Note: Adjust volumes accordingly for transduction of other plate types. For example, add 1 ml of growth medium and lentiviral particle mixture for 6-well plate, 0.5 ml for 12-well and 0.25 mL for 24-well except for 96 well, in which 100 μl should be used. The change of transduction medium is often unnecessary with our pre-packaged lentiviral particles. Simply culture cells for 3-4 days before analysis.
The virus-containing media can be changed in as short as 4 hours after transduction if toxicity of the lentiviral transduction is a concern. Normally reverse transcription and genome integration of the lentivector takes place within 24-36 hours. With our ready-to-use, prepackaged lentiviral particles, the change of media is often unnecessary. The transduction process can be ongoing for 2 - 6 days without significant impact on cell growth/viability. The transduction process can also be repeated if desired. For a lentivector with a fluorescent reporter (such as GFP), FACS can be used to enrich for cells that express GFP. If it contains a drug selectable marker, follow the protocol for the particular drug. For example, puromycin selection is usually carried out at 1-10 μg/mL, depending on the target cells’ sensitivity
Important Safety Information
With the safety features in place, our lentiviral vectors and viral particles can be employed in standard Biosafety Level 2 tissue culture facilities and should be treated with the same level of caution as any other potentially infectious agent. Any investigator who purchases our lentiviral/retroviral products & services is responsible for following Biosafety Level 2 requirements on the handling of viral particles. For more information on Biosafety Level 2 agents and practices, please refer to NIH’s “Biosafety Considerations for Research with Lentiviral Vectors”.

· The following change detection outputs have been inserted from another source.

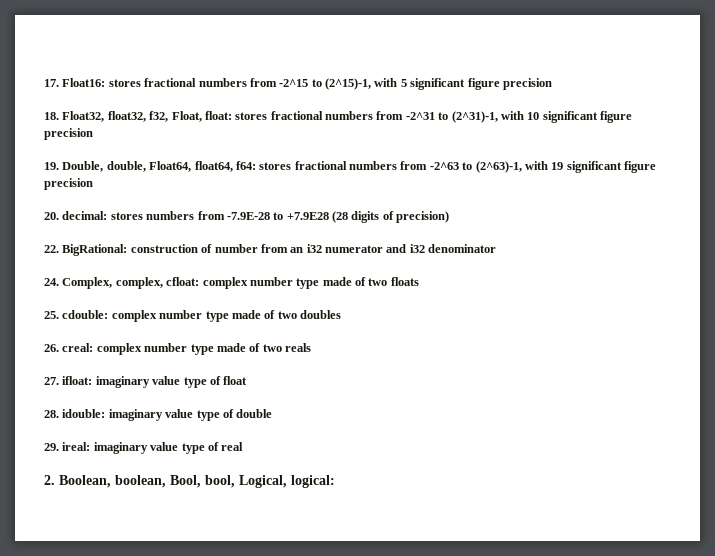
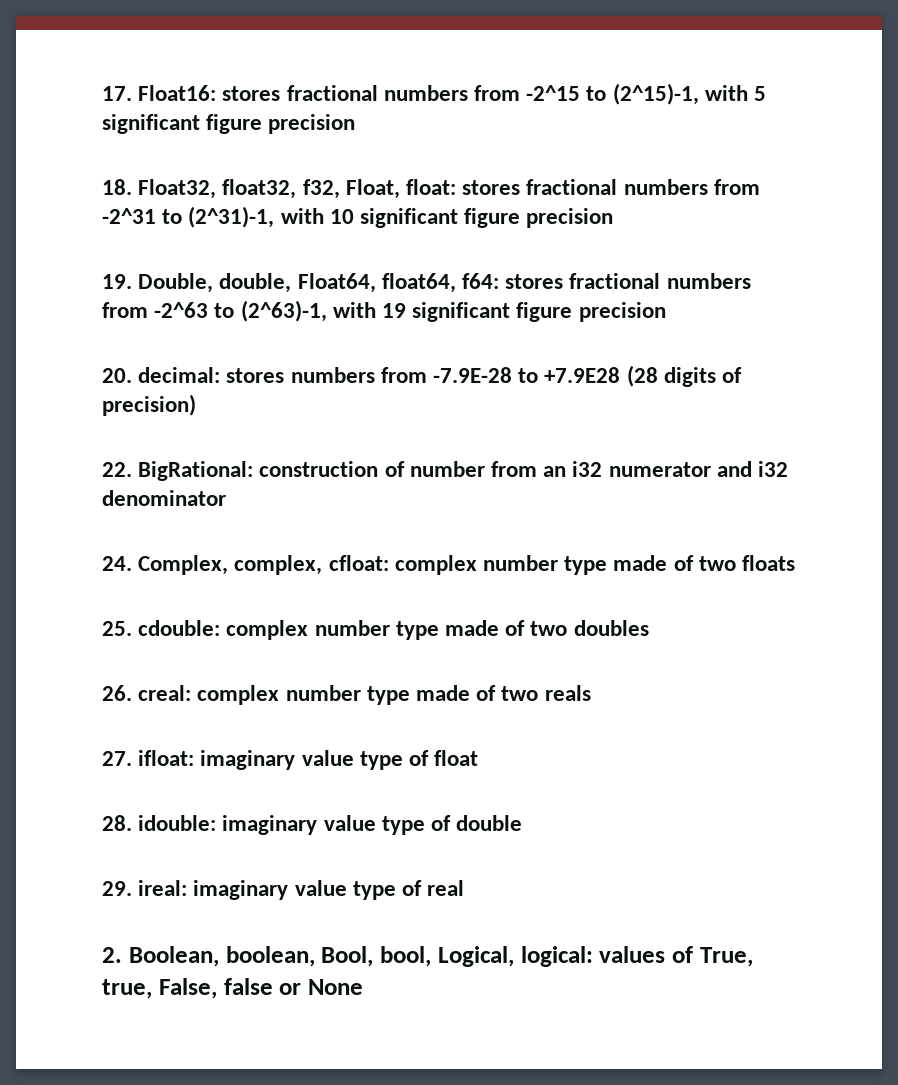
- 2. Boolean, boolean, Bool, bool, Logical, logical:
+ 2. Boolean, boolean, Bool, bool, Logical, logical: values of True, true, False, false or None

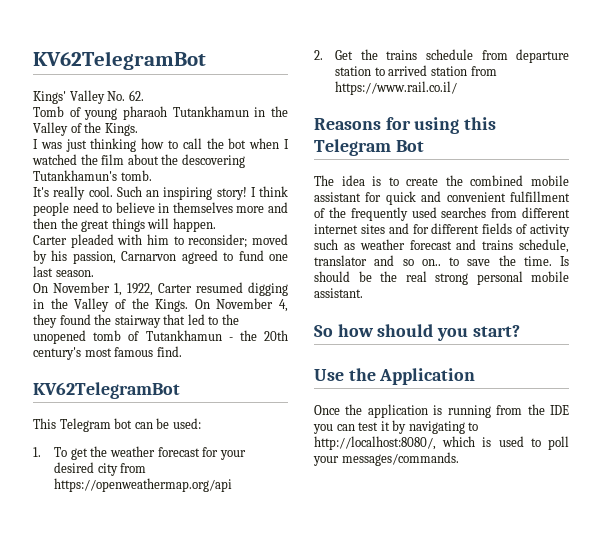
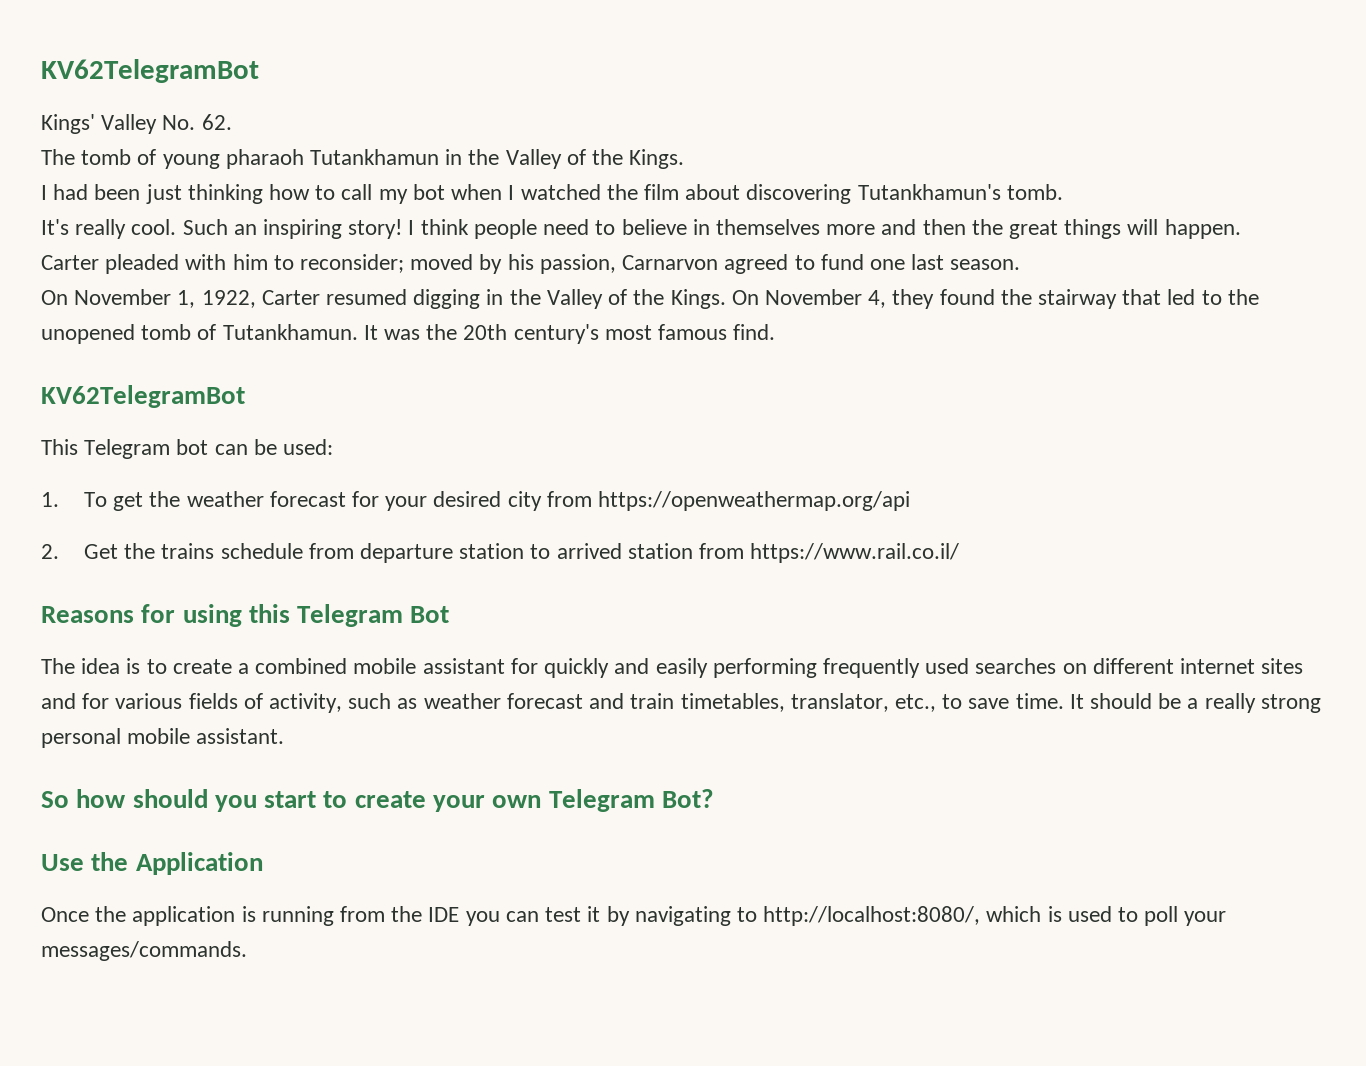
- Tomb of young pharaoh Tutankhamun in the Valley of the Kings.
+ The tomb of young pharaoh Tutankhamun in the Valley of the Kings.
- I was just thinking how to call the bot when I watched the film about the descovering Tutankhamun's tomb.
+ I had been just thinking how to call my bot when I watched the film about discovering Tutankhamun's tomb.
- On November 4, they found the stairway that led to the unopened tomb of Tutankhamun - the 20th century's most famous find.
+ On November 4, they found the stairway that led to the unopened tomb of Tutankhamun. It was the 20th century's most famous find.
- The idea is to create the combined mobile assistant for quick and convenient fulfillment of the frequently used searches from different internet sites and for different fields of activity such as weather forecast and trains schedule, translator and so on.. to save the time. Is should be the real strong personal mobile assistant.
+ The idea is to create a combined mobile assistant for quickly and easily performing frequently used searches on different internet sites and for various fields of activity, such as weather forecast and train timetables, translator, etc., to save time. It should be a really strong personal mobile assistant.
- So how should you start?
+ So how should you start to create your own Telegram Bot?

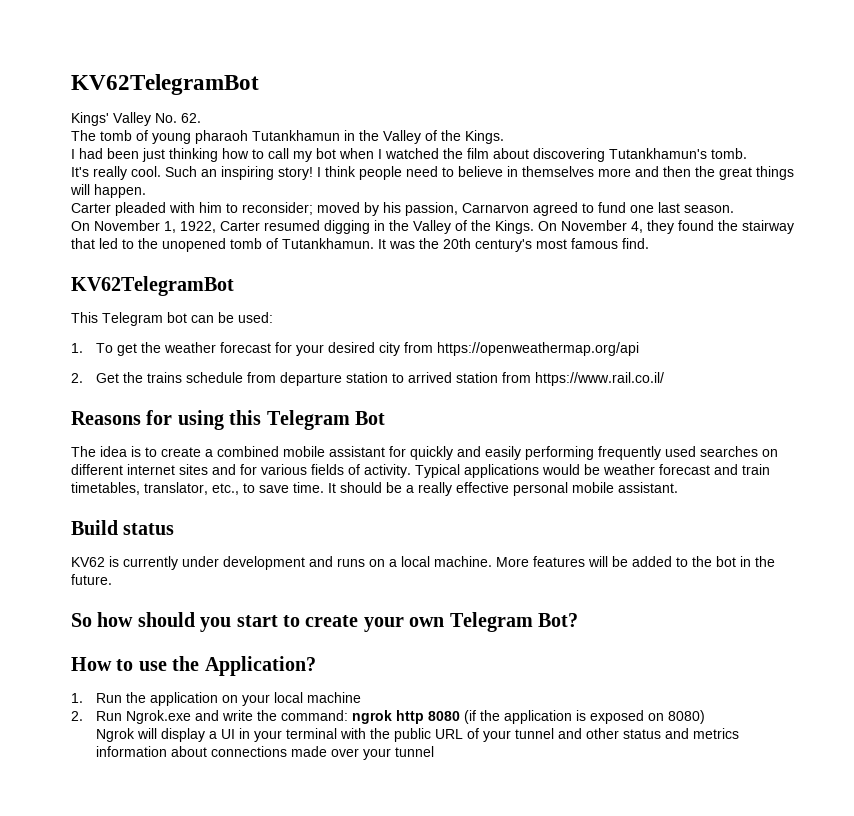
- The idea is to create a combined mobile assistant for quickly and easily performing frequently used searches on different internet sites and for various fields of activity, such as weather forecast and train timetables, translator, etc., to save time.
+ The idea is to create a combined mobile assistant for quickly and easily performing frequently used searches on different internet sites and for various fields of activity. Typical applications would be weather forecast and train timetables, translator, etc., to save time.
- It should be a really strong personal mobile assistant.
+ It should be a really effective personal mobile assistant.
+ Build status
+ KV62 is currently under development and runs on a local machine. More features will be added to the bot in the future.
- Use the Application
- Once the application is running from the IDE you can test it by navigating to http://localhost:8080/, which is used to poll your messages/commands.
+ How to use the Application?
+ 1. Run the application on your local machine
+ 2. Run Ngrok.exe and write the command: ngrok http 8080 (if the application is exposed on 8080)
+ Ngrok will display a UI in your terminal with the public URL of your tunnel and other status and metrics information about connections made over your tunnel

Poor Transduction Efficiency:
Poor transduction efficiency could be due to a low viral titer. While lentivectors can accommodate relatively large inserts (up to 8 kb) comparing to other systems, there is still a packaging limit. In general, lentivectors could transfer up to 8-kb gene inserts. However, any gene insert larger than 4kb will dramatically decreases packaging efficiency, which would results in a lower viral titer. To overcome low titers, concentrate viral particles or lower target cell density for transduction. If the transduction efficiency is low despite a high titer of virus, the total volume of transduction media on the target cells may be too high. Transduction can be carried out in a volume of media that just covers the cells; this may increase the exposure of the cells to the virus. Low speed spin (e.g., 1500 rpm for 15-30 min) may help increase the likelihood of virus-cell interactions. Pseudotyping of the transducing virus to target more abundant receptors on a particular cell type is another potential approach.
Transduction Kills Target Cells:
It is possible that MOI may be too high. Perform the transduction with a lower MOI or less viral particles. Packaging cell medium may not be compatible for target cell growth. Either dilute the virus in target cell-compatible medium or concentrate and resuspend the virus in medium compatible with the target cell growth. Change the transduction media containing the virus as early as 4 hrs after transduction.
FOR RESEARCH USE ONLY. NOT FOR DIAGNOSTIC OR THERAPEUTIC USE IN HUMAN.
The product is shipped at 4°C for immediate use or with dry ice. Upon receipt, centrifuge the vial briefly before opening. Store at –80°C or lower and the product is stable for 3 months. Avoid repeated freeze-thaw cycles.
The product should be employed in a Biosafety Level 2 tissue culture facility.
FOR RESEARCH USE ONLY. NOT FOR DIAGNOSTIC OR THERAPEUTIC USE IN HUMAN.